Edmonton Eagles
- Full name: Edmonton Eagles Soccer Club
- Founded: 1983
- Stadium: Clarke Stadium
- Owner: John Tiemessen
- Coach: Dieter Hochheimer
- League: Canadian Professional Soccer League
- 1983 CPSL: Champions

= Edmonton Eagles =

Canadian soccer team

The Edmonton Eagles were a Canadian professional soccer team in Edmonton, Alberta that competed in the original Canadian Professional Soccer League in 1983. They finished as champions in the league's only season.

==History==

After the Edmonton Drillers of the North American Soccer League folded following the 1982 season, a new professional team was founded by local business man, John Tiemessen, to play in the inaugural season of the new Canadian Professional Soccer League in 1983. Much of the Drillers fanbase carried over to support the Eagles, although they did not receive much television coverage, although some matches were carried by local radio station CKER-FM. Two local companies - Sorrento Restaurant and Lounge and 126 CFRN Radio partnered to purchase 15,000 tickets to matches to distribute to youth soccer players under the age of 14 to watch matches, as part of the Eagles Junior Fan Club.

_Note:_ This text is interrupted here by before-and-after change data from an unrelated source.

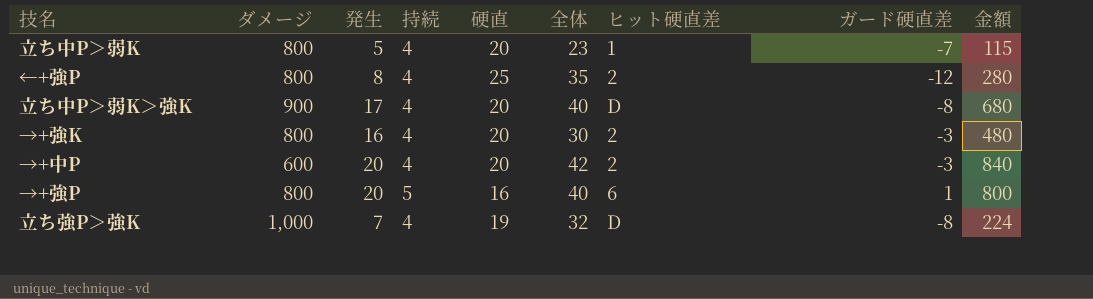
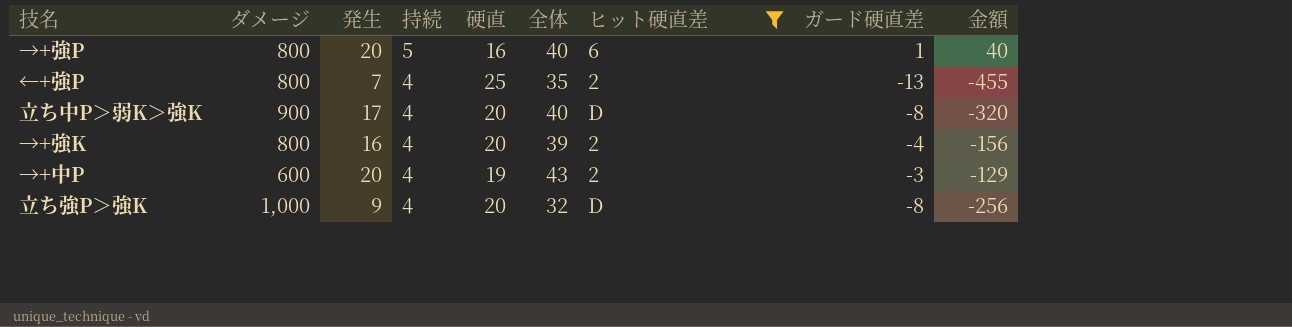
filter: none -> ヒット硬直差 != 1
row order: none -> 持続 descending
column 金額 | formula: [発生] * [全体] -> [全体] * [ガード硬直差]
←+強P | 発生: 8 -> 7
←+強P | ガード硬直差: -12 -> -13
→+強K | 全体: 30 -> 39
→+強K | ガード硬直差: -3 -> -4
→+中P | 硬直: 20 -> 19
→+中P | 全体: 42 -> 43
立ち強P＞強K | 発生: 7 -> 9
立ち強P＞強K | 硬直: 19 -> 20

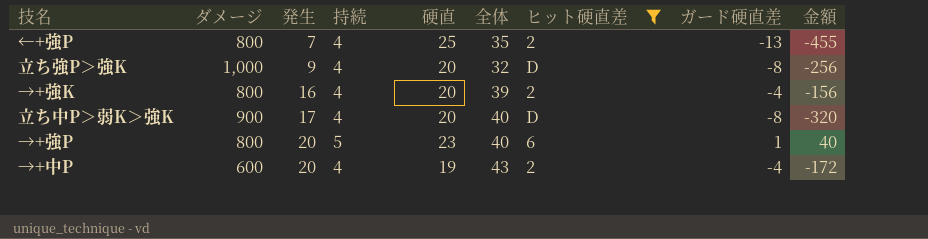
row order: 持続 descending -> 発生 ascending
→+強P | 硬直: 16 -> 23
→+中P | ガード硬直差: -3 -> -4
→+中P | 金額: -129 -> -172

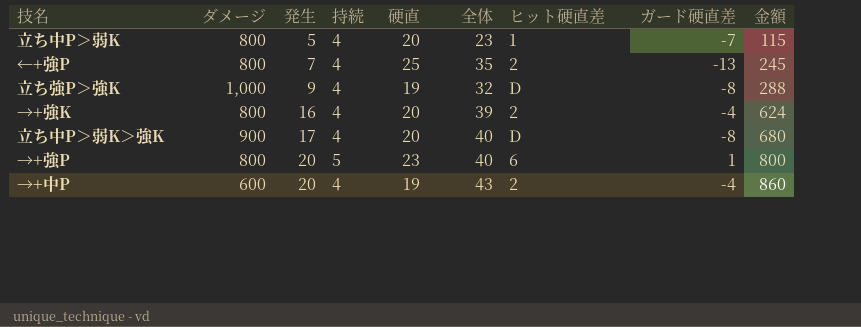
filter: ヒット硬直差 != 1 -> none
column 金額 | formula: [全体] * [ガード硬直差] -> [発生] * [全体]
立ち強P＞強K | 硬直: 20 -> 19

Their first match was played on May 22 on the road against Hamilton Steelers, which they won by a score of 2–1. Their home opener came in their third game of the season, on May 29, also against Hamilton, which resulted in a 1–1 draw, in front of a crowd of 7,138 spectators at Clarke Stadium, which was their highest attendance of the season.

After two of the six league clubs folded in mid-June, the decision was made to abandon the remainder of the regular season and proceed directly to the playoffs on July 12. The Eagles were sitting in first place at the time with a record of 7 wins, 3 draws, and 0 losses, finishing five points ahead of second place Hamilton, despite having played two less games. In the first round, they defeated the lowest ranked Calgary Mustangs in the best-of-three season, winning the first two matches (the third match was not played as it was not needed). In the one-match winner-take-all championship final, they defeated Hamilton 2–0, in front of over 7000 fans, to finish as league champions and win the Tip Top Cup.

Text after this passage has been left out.